Chapter 13 Bankruptcy
Under Chapter 13 bankruptcy, also called a “wage earners plan”, you’re able to reorganize your debts under a three- to five-year repayment plan using all the income you have available for repayment. Many debtors file for Chapter 13 bankruptcy because they don’t meet the income qualifications for Chapter 7 bankruptcy. Under Chapter 7 bankruptcy, you would have some assets liquidated to pay your creditors and the remaining debt discharged.
Video: Chapter 13 is also known as Wage Earner Bankruptcy
Who Qualifies for Chapter 13 Bankruptcy
Individuals who want to file Chapter 13 bankruptcy must have unsecured debts less than $336,900 and secured debts less than $1,010,650. These numbers are adjusted periodically, so check with the U.S. Courts or a bankruptcy attorney for the most recent qualification amounts.
You won’t be able to file for Chapter 13 bankruptcy if you had a bankruptcy dismissed in the previous 180 days because you didn’t go to court, follow orders of the court, or had your case dismissed because the court allowed your creditors to take property they held liens on.
Chapter 13 Pre-Filing Requirements
Before you file for Chapter 13 bankruptcy, you have to receive credit counseling from a government-approved credit counseling agency within 180 of filing.

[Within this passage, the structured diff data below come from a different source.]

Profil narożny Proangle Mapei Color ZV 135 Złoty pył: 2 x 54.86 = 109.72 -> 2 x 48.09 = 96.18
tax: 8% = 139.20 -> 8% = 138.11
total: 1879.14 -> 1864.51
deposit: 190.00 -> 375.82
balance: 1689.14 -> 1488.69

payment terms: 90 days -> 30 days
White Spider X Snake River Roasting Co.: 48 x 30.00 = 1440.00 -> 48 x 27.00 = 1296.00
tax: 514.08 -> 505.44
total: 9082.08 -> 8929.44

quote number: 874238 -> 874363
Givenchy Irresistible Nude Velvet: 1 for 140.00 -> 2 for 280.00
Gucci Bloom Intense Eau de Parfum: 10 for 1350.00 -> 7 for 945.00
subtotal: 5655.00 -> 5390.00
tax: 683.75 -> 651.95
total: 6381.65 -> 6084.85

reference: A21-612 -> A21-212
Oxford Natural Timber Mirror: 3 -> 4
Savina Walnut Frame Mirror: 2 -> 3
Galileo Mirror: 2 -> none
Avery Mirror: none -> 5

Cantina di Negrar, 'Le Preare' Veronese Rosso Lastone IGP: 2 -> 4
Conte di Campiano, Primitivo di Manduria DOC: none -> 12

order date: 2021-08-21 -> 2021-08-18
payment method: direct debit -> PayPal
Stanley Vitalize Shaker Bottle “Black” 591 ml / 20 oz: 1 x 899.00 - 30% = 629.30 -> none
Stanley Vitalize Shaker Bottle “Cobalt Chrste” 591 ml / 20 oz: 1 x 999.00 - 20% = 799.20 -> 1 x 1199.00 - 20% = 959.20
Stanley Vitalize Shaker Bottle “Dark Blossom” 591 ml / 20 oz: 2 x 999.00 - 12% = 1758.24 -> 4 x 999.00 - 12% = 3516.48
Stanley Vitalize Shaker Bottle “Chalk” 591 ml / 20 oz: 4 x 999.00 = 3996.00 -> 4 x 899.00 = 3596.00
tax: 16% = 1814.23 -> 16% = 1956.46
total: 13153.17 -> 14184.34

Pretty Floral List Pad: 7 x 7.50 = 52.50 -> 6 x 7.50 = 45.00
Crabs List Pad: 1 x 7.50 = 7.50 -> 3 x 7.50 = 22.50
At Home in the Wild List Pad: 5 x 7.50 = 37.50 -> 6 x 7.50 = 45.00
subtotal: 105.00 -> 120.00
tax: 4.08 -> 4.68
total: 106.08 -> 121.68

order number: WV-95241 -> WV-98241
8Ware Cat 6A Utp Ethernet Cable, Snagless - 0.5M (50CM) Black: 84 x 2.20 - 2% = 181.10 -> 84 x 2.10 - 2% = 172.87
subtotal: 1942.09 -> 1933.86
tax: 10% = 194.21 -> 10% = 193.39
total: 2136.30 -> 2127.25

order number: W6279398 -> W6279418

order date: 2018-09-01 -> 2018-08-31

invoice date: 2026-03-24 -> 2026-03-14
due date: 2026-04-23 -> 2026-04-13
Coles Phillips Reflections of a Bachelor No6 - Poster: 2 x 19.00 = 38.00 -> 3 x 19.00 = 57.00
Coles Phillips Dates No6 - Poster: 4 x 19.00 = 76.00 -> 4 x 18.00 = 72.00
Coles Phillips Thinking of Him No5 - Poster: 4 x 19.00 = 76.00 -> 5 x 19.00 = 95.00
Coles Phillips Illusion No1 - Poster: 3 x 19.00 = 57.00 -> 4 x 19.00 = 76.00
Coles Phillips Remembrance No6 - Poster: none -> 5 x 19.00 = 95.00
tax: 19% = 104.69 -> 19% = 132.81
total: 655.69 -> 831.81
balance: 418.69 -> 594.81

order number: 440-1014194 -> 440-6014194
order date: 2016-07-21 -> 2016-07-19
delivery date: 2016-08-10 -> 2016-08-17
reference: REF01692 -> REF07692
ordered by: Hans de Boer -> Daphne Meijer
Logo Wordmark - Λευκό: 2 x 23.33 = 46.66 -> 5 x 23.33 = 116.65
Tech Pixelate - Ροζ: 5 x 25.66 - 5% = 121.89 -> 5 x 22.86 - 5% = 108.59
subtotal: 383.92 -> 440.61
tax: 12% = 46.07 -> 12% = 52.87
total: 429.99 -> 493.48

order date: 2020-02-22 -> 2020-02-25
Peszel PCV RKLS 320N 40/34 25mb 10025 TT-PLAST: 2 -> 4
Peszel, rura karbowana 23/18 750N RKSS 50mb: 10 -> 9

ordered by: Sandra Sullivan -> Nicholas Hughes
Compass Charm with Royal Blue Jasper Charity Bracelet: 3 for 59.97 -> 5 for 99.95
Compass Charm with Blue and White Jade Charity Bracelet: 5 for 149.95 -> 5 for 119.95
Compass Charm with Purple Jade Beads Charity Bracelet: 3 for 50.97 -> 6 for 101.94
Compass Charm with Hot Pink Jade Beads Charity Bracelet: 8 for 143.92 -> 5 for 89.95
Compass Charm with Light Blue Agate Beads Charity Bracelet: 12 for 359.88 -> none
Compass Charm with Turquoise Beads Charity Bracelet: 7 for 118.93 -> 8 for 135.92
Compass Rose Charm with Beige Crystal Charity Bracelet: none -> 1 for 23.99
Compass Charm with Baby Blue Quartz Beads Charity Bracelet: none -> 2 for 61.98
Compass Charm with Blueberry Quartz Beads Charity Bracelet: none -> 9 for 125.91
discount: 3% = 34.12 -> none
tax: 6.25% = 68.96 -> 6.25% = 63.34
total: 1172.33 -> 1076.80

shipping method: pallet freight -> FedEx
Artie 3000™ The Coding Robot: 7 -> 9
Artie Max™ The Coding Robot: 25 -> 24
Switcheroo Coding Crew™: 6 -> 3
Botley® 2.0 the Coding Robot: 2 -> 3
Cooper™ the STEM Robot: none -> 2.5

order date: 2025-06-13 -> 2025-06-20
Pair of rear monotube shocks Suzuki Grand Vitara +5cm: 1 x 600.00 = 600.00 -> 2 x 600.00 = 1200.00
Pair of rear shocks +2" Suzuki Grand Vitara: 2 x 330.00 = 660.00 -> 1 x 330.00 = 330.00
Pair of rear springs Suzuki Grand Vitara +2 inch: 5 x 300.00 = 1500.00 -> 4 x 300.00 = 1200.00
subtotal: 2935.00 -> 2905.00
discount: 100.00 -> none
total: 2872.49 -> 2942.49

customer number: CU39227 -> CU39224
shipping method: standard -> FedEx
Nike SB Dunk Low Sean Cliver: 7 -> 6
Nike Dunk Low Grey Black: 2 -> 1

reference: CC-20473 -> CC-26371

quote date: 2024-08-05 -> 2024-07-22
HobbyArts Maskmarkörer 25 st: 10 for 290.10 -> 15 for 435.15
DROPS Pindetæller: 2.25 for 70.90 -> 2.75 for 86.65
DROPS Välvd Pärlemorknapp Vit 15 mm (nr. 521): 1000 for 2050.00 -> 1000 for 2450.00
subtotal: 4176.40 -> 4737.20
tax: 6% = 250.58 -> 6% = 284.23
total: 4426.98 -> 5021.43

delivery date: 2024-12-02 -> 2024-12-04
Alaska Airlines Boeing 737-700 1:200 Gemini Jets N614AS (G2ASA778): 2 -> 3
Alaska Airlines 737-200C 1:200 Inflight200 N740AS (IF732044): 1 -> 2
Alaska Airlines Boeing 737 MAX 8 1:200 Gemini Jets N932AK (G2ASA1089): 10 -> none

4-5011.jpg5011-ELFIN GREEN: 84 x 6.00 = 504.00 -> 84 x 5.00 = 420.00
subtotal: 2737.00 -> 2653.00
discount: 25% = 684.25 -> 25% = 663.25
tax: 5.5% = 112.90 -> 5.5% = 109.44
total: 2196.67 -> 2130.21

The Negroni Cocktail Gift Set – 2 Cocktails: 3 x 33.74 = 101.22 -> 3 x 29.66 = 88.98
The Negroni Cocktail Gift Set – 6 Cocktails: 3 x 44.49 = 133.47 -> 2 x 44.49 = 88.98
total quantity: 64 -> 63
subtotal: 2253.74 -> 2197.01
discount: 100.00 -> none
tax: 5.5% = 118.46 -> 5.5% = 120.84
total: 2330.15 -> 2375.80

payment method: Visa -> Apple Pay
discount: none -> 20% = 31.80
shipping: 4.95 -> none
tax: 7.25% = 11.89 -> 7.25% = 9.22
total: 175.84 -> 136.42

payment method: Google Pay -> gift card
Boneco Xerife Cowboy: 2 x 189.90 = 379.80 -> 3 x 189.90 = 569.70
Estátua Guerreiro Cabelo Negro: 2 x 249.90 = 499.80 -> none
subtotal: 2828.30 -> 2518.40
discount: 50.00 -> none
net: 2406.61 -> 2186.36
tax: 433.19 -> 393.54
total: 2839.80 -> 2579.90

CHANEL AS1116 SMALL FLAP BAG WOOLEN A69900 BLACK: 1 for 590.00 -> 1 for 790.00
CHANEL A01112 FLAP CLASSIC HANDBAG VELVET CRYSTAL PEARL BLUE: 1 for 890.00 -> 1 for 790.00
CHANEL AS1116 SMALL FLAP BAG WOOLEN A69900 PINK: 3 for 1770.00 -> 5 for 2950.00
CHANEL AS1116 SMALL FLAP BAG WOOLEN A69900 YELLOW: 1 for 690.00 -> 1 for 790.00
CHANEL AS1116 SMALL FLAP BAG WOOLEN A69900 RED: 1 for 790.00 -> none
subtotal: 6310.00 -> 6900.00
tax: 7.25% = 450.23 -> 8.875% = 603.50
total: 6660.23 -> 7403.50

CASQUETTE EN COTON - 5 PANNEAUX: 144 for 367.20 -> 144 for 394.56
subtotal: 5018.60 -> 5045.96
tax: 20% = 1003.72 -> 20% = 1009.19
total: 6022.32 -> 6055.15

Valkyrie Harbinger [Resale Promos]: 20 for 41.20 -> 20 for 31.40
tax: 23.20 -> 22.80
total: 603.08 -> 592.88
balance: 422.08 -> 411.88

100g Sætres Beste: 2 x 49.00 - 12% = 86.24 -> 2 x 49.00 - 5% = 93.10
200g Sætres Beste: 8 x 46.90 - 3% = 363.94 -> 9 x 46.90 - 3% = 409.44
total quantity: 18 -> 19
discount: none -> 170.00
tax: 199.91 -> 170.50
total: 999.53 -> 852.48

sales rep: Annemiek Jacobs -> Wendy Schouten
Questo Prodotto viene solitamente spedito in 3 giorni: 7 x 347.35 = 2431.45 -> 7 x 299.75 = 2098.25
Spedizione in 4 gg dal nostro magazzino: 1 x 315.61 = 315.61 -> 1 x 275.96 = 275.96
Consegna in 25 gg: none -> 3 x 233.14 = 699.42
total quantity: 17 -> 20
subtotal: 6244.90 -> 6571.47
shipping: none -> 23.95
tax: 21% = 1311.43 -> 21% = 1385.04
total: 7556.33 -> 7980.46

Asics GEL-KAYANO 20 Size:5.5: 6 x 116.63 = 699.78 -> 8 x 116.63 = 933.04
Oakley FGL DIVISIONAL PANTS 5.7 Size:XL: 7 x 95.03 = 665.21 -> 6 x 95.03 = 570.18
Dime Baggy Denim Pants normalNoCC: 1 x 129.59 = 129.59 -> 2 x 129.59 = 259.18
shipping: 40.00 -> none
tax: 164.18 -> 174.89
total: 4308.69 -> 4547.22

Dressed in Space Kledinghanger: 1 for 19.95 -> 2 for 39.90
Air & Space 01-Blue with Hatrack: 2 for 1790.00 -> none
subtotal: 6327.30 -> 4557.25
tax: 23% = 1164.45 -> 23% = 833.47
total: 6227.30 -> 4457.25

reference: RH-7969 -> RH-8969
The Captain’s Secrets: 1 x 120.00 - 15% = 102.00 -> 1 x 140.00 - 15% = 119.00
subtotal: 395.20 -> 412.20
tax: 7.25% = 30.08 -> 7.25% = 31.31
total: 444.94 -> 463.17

The U.S. Department of Justice has an online search for that you can use to find approved credit counseling agencies near you. Or, you can call (202) 524-4100.
Filing Chapter 13 Bankruptcy
To start bankruptcy proceedings, you or your attorney files a Chapter 13 bankruptcy petition with the bankruptcy court in your area. You can locate your local bankruptcy court by using the online search page provided by the Administrative Office of the U.S. Courts or by calling (202) 502-2600. When you file bankruptcy, you also have to provide the court with these documents:
- • a list of your assets and liabilities
• a list of your income and expenses
• a statement of financial affairs, listing information about your income and debts
• a list of your current contracts and leases
• a copy of your most recent tax returns
If you’re married, you must provide income, expenses, property ownership, and creditor information for both you and your spouse even if your spouse is not filing bankruptcy.
What is the Cost?
The filing fee for Chapter 13 bankruptcy is $274. This doesn’t include fees paid to your attorney for representing your bankruptcy case.
Video: Chapter 13 Bankruptcy Comes with Some Financial Restrictions
What Happens After You File
Once you file Chapter 13 bankruptcy, a trustee is assigned to your case. The trustee is responsible for evaluating your case, collecting your payments, and distributing your payments to your creditors.
Within 15 days of filing your bankruptcy petition, you must file a repayment plan that includes fixed payments to be given to the trustee regularly. You should start making payments to your trustee within 30 days of filing your bankruptcy petition, even if your repayment plan hasn’t been confirmed by the court.
After you file bankruptcy, your trustee will hold a meeting of the creditors. You’re required to attend this meeting and answer questions from your creditors and the trustee about your finances and the repayment plan. If you file with your spouse, both of you are required to attend the creditors’ meeting. If there are any problems with your repayment plan, they’re typically resolved during this meeting.
After the meeting of the creditors, your creditors file claims to receive distributions from your bankruptcy estate.
Finally, there will be a hearing on the repayment plan within 45 days of the meeting of the creditors. During this hearing, the judge decides whether to confirm your plan. Your creditors are allowed to object to the repayment plan, but it is ultimately the decision of the judge. If your plan is confirmed, then the trustee begins distributing payments to your creditors until the payment plan has been completed.
Advantages of Chapter 13 Bankruptcy
- • You can stop home foreclosure and repay the delinquent part of your mortgage over three to five years. During that time, you’re still responsible for making your regular mortgage payments. If you fail to do so, the lender can resume foreclosure proceedings once the bankruptcy plan has ended. The lender can also have your home foreclosed if the lender completes the sale before you file your bankruptcy petition.
• You don't have to sell your assets to pay your creditors.
• After you’ve filed bankruptcy, you are granted an automatic stay which keeps creditors from attempting to collect from you.
• You may be able to reschedule other secured debts and pay the balance over the life of your Chapter 13 repayment plan.
• Under Chapter 13 bankruptcy, your co-signers are protected from collection efforts.
Disadvantages of Chapter 13 Bankruptcy
- • Chapter 13 bankruptcy goes on your credit report and remains for 7 years. The bankruptcy will affect your credit score and your ability to get credit cards and loans in the future. The effect won’t be so devastating because the bankruptcy court discourages bankruptcy filers from obtaining new debt while going through a repayment plan. Additional debt could affect your ability to complete your plan.
• If you miss any payments, your case will be dismissed.
We have provided information as a service to consumers. This is not legal advice and should not be construed as such. For information about filing chapter 13 or any other chapter bankruptcy, seek professional legal counsel.